I was intrigued by a post from Matt Bruenig that compares the US and Finnish tax and transfer systems, arguing that while the Finnish system looks less progressive by some measures, this is due precisely to higher and universal transfers. I’ve been looking at lots of data on the latest phase of austerity in Canada that began at the federal level with the election of the Chretien Liberals in 1993. Here, I’ll steal some of what Matt does and apply it to the Canadian tax and transfer system since then.

For starters, here are average gross government transfers by quintiles in Canada. This is how much money people receive in the form of cash benefits and credits from all levels of government. This is thus only a rough picture of what’s happened at the federal level, but most transfer income is federal. The first chart is for 1993 and the second is for 2011 (the last year of publicly-available data); everything is adjusted for inflation to constant 2011 dollars.

150402 Govt transfer 1993

150402 Govt transfer 2011

What’s striking is how similar the two charts are. While the economy has grown – 35% growth in real GDP per capita between 1993 and 2011 – government transfers have essentially stagnated for everyone. The bottom 40% have actually lost in transfer income and only the fourth quintile saw any kind of sizeable increase gaining just above 10%.

Next, let’s add income taxes into the mix. Here are the same two charts, but this time showing net government transfers. This is the difference between the transfers above and income tax paid to all levels of government.

150402 Net transfer 1993

150402 Net transfer 2011

Again, we have little change over almost two decades except for a lower net transfer to the richest 20%, though this is likely a reflection of the growing inequality in market incomes, especially higher top incomes (and hence higher income taxes). Remember too, that this shows a more progressive structure than if we took all taxes including those on consumption as well as user fees (again, paying more with stagnant transfers) into account. This total tax structure is far less progressive – somewhat regressive even in some provinces.

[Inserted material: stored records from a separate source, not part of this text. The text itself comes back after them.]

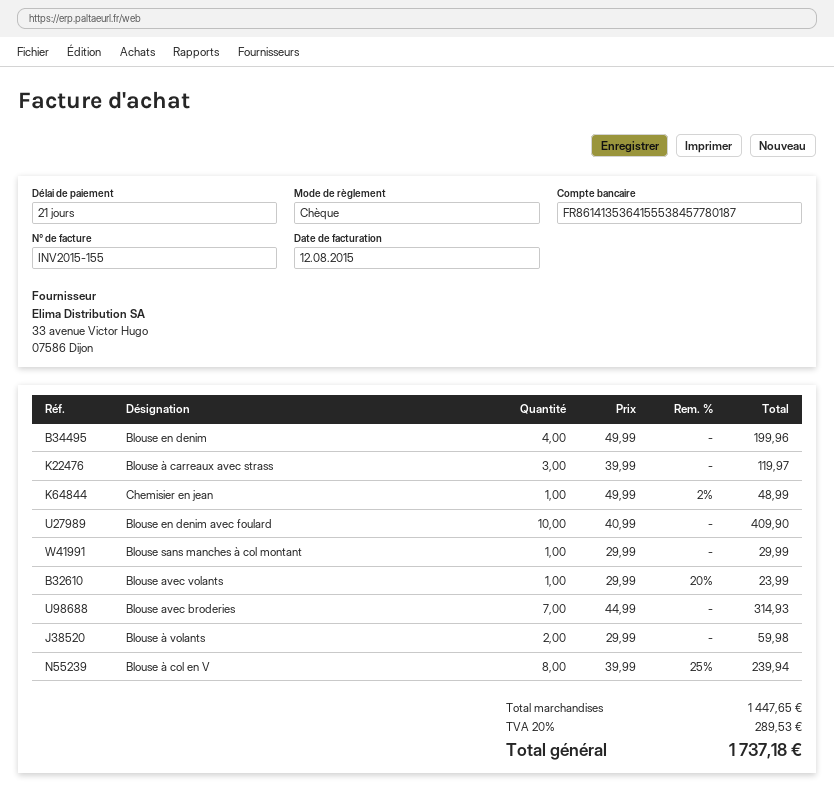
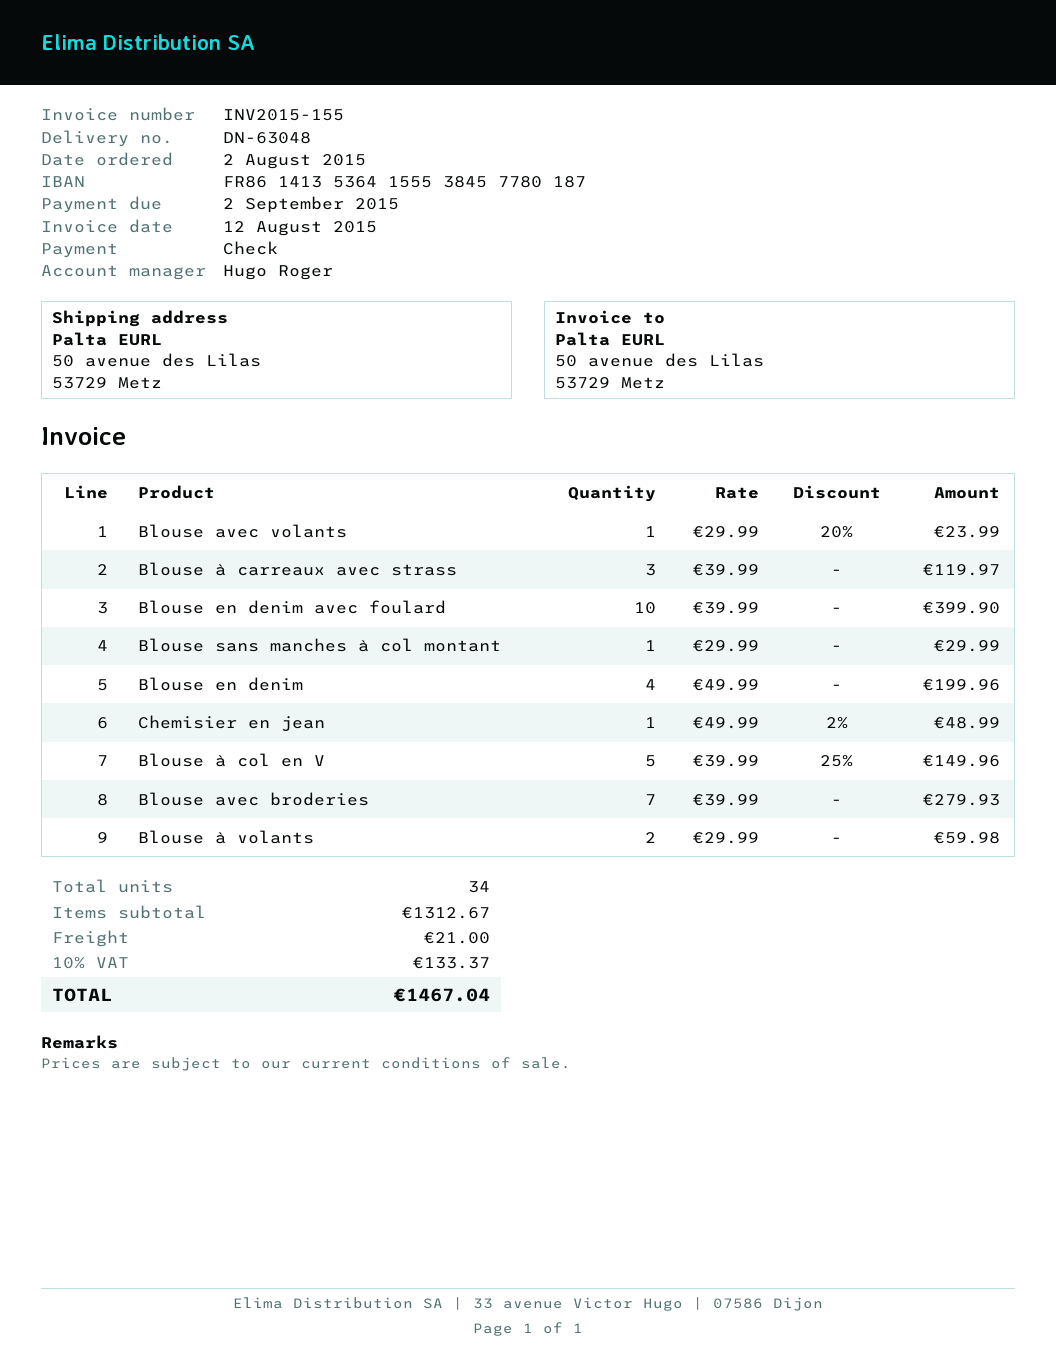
Blouse en denim avec foulard: 10 x 40.99 = 409.90 -> 10 x 39.99 = 399.90
Blouse avec broderies: 7 x 44.99 = 314.93 -> 7 x 39.99 = 279.93
Blouse à col en V: 8 x 39.99 - 25% = 239.94 -> 5 x 39.99 - 25% = 149.96
subtotal: 1447.65 -> 1312.67
shipping: none -> 21.00
tax: 20% = 289.53 -> 10% = 133.37
total: 1737.18 -> 1467.04

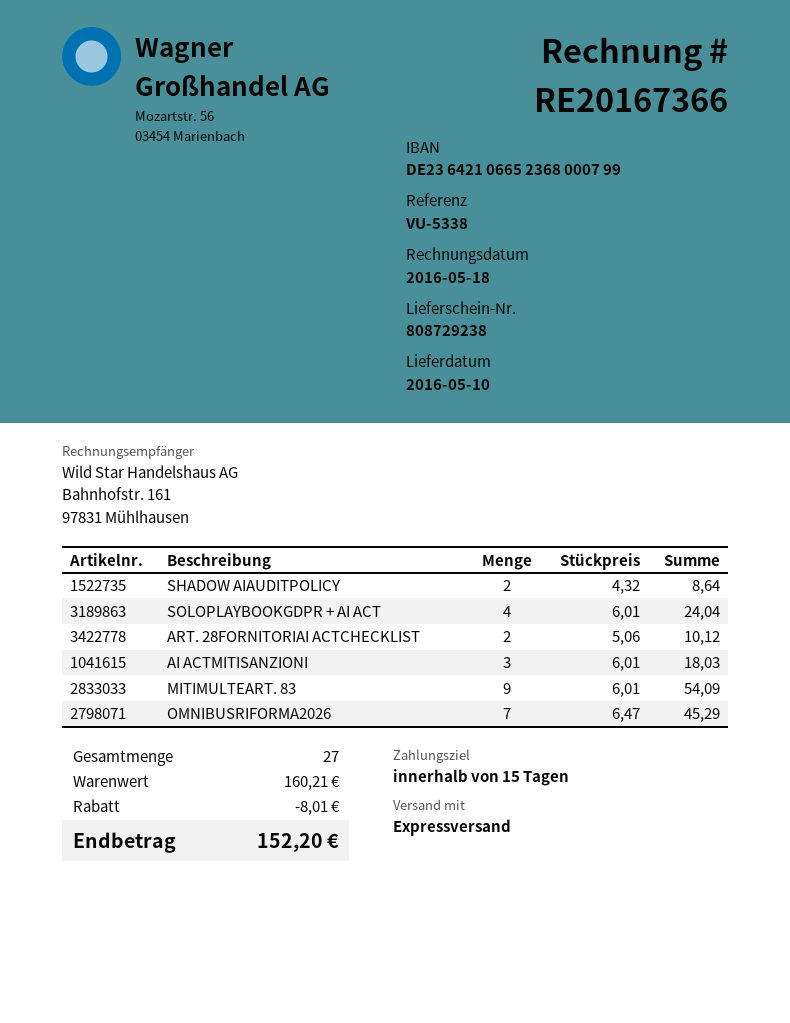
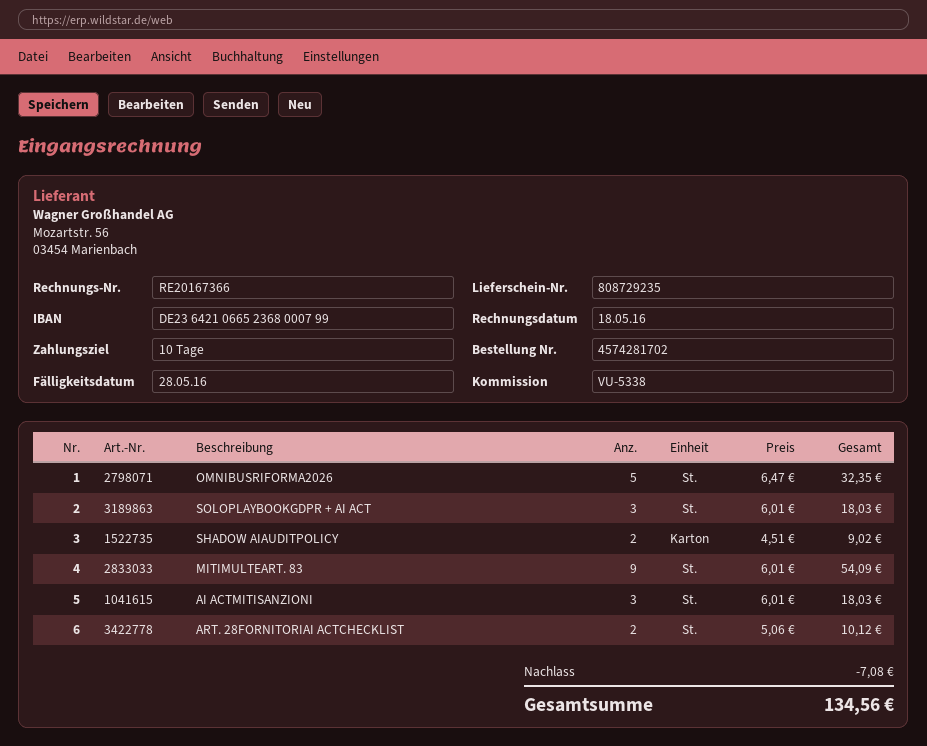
delivery note number: 808729238 -> 808729235
payment terms: 15 days -> 10 days
SHADOW AIAUDITPOLICY: 2 x 4.32 = 8.64 -> 2 x 4.51 = 9.02
SOLOPLAYBOOKGDPR + AI ACT: 4 x 6.01 = 24.04 -> 3 x 6.01 = 18.03
OMNIBUSRIFORMA2026: 7 x 6.47 = 45.29 -> 5 x 6.47 = 32.35
discount: 8.01 -> 7.08
total: 152.20 -> 134.56

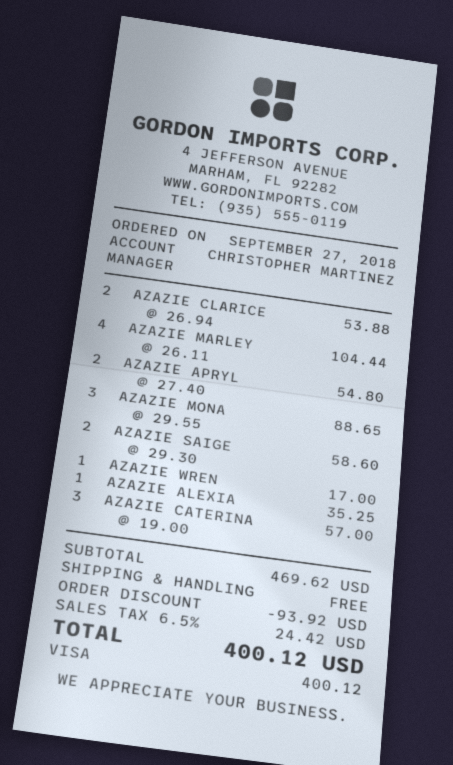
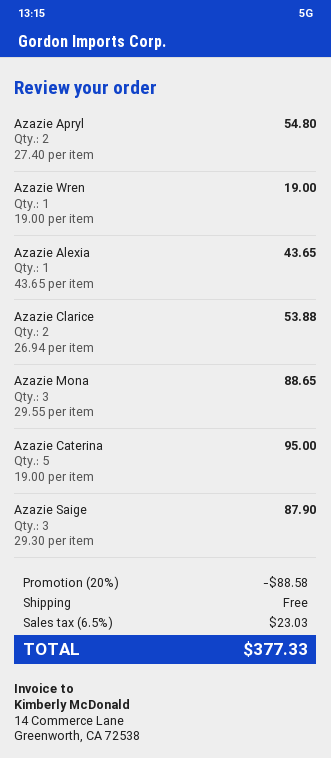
AZAZIE MARLEY: 4 x 26.11 = 104.44 -> none
AZAZIE SAIGE: 2 x 29.30 = 58.60 -> 3 x 29.30 = 87.90
AZAZIE WREN: 1 x 17.00 = 17.00 -> 1 x 19.00 = 19.00
AZAZIE ALEXIA: 1 x 35.25 = 35.25 -> 1 x 43.65 = 43.65
AZAZIE CATERINA: 3 x 19.00 = 57.00 -> 5 x 19.00 = 95.00
discount: 93.92 -> 88.58
tax: 6.5% = 24.42 -> 6.5% = 23.03
total: 400.12 -> 377.33

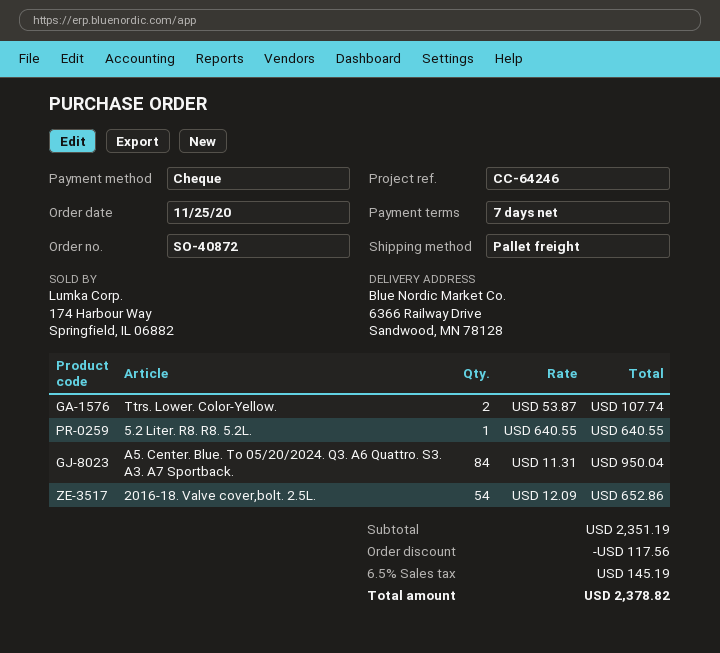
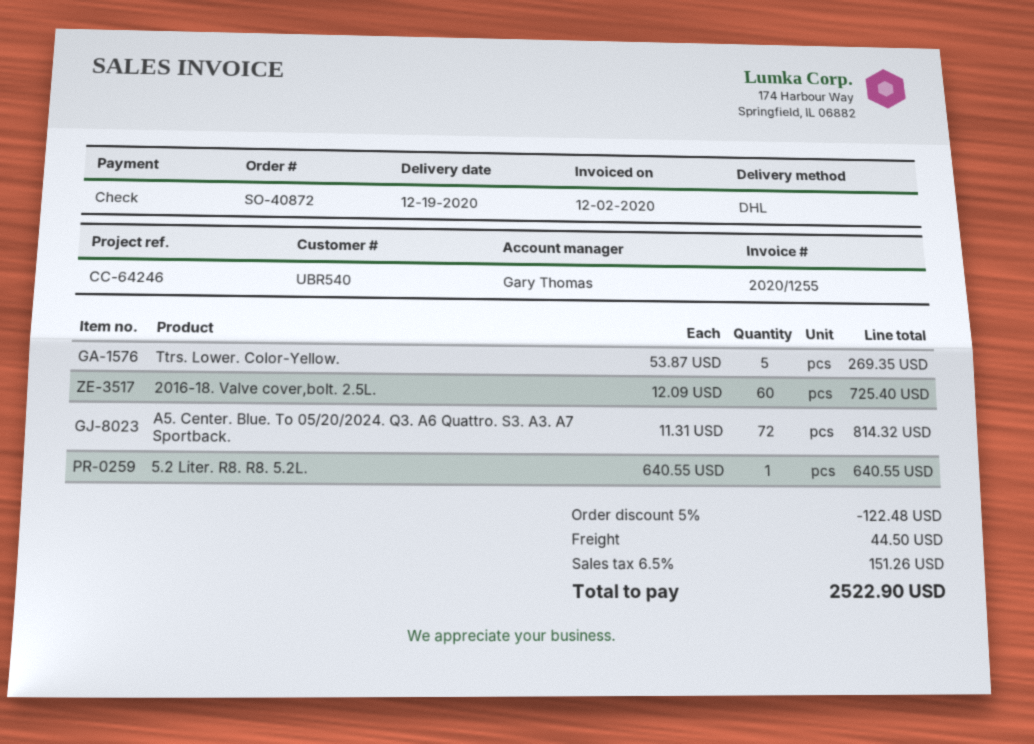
shipping method: pallet freight -> DHL
Ttrs. Lower. Color-Yellow.: 2 x 53.87 = 107.74 -> 5 x 53.87 = 269.35
A5. Center. Blue. To 05/20/2024. Q3. A6 Quattro. S3. A3. A7 Sportback.: 84 x 11.31 = 950.04 -> 72 x 11.31 = 814.32
2016-18. Valve cover,bolt. 2.5L.: 54 x 12.09 = 652.86 -> 60 x 12.09 = 725.40
discount: 117.56 -> 122.48
shipping: none -> 44.50
tax: 6.5% = 145.19 -> 6.5% = 151.26
total: 2378.82 -> 2522.90

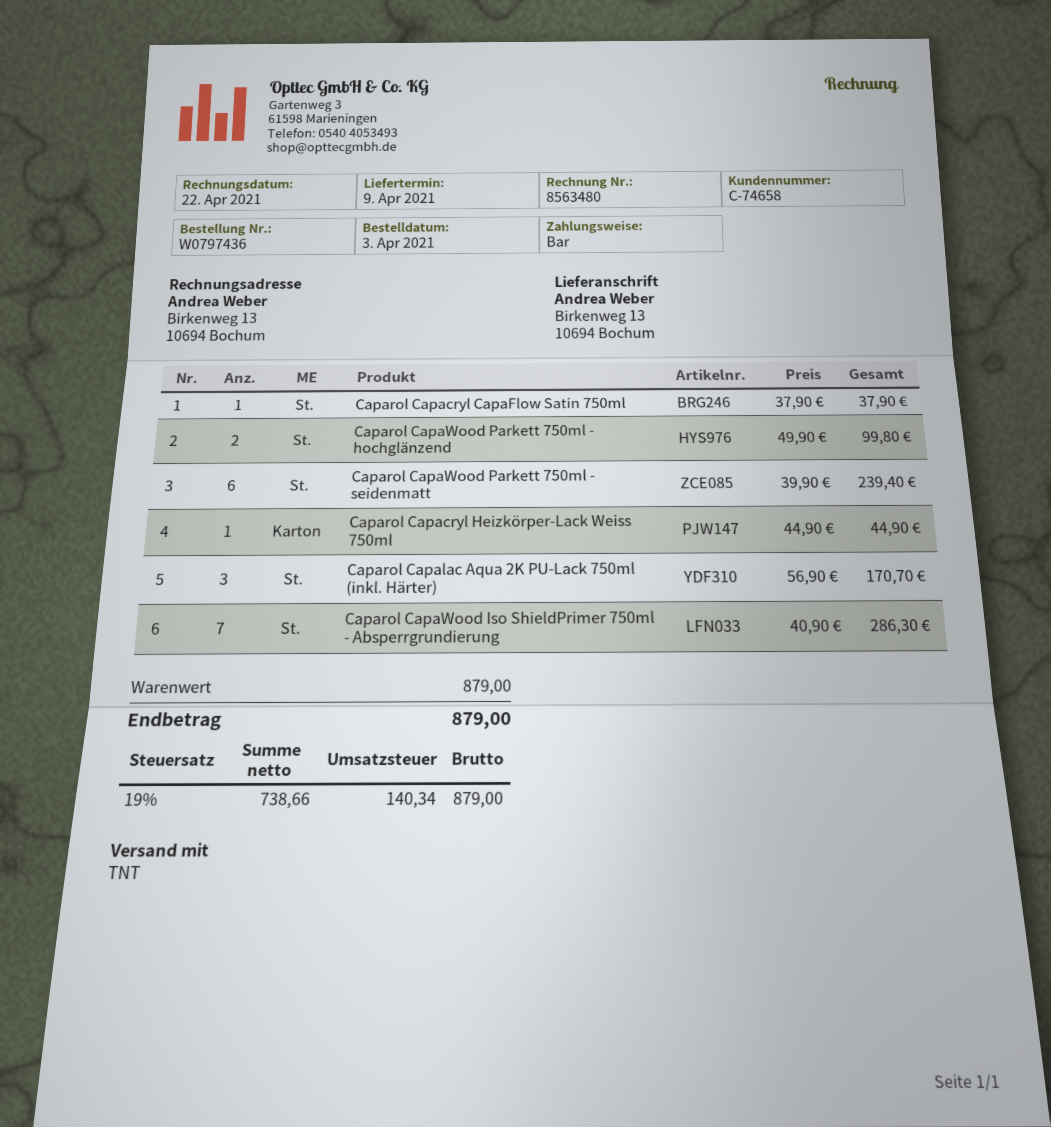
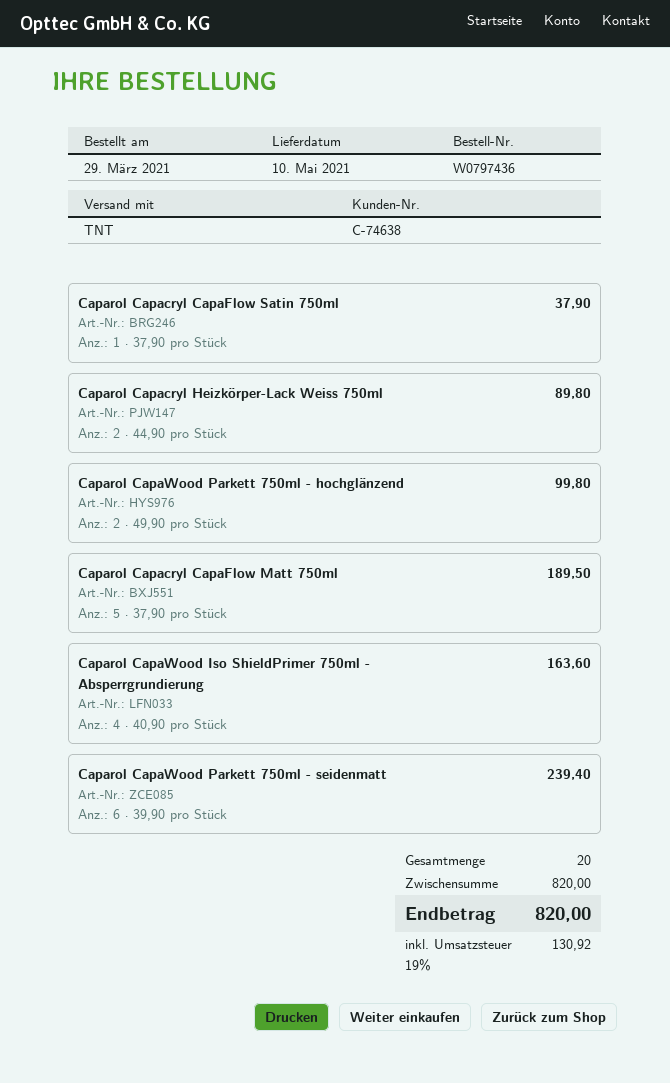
order date: 2021-04-03 -> 2021-03-29
delivery date: 2021-04-09 -> 2021-05-10
customer number: C-74658 -> C-74638
Caparol Capacryl Heizkörper-Lack Weiss 750ml: 1 x 44.90 = 44.90 -> 2 x 44.90 = 89.80
Caparol Capalac Aqua 2K PU-Lack 750ml (inkl. Härter): 3 x 56.90 = 170.70 -> none
Caparol CapaWood Iso ShieldPrimer 750ml - Absperrgrundierung: 7 x 40.90 = 286.30 -> 4 x 40.90 = 163.60
Caparol Capacryl CapaFlow Matt 750ml: none -> 5 x 37.90 = 189.50
subtotal: 879.00 -> 820.00
tax: 19% = 140.34 -> 19% = 130.92
total: 879.00 -> 820.00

Here is another way to look at the changes in same net transfer data, showing the trends in time over the entire 1993-2011 period.

150402 Net transfer series new

We can divide what’s happening into a few distinct periods at the federal level (provinces do more direct spending). Clearly visible are

  1. a main phase of Liberal austerity from 1993 and 2000,
  2. a short upturn after the 2000-era tax cuts (since net transfer = gross transfer minus taxes, a reduction in tax means the net transfer goes up)
  3. a general stabilization since then, only punctuated by
  4. the fall in incomes and short-term fiscal expansion after the 2008 crisis (with a clear trend back to the stabilization or lower in the last years of data).

Finally, here is a last chart that takes net transfers and divides them by market income. That is, it shows what percentage of market incomes is received on average by each quintile as net government transfers.

150402 Net transfer percentage series

This last chart is combines the picture of growing inequality with transfer stagnation. Economic growth is not translating into shared resources, whether in the form of existing or much-needed new public programs or even simply being pooled for redistribution. This certainly points to austerity falling disproportionately on the backs of the poorest.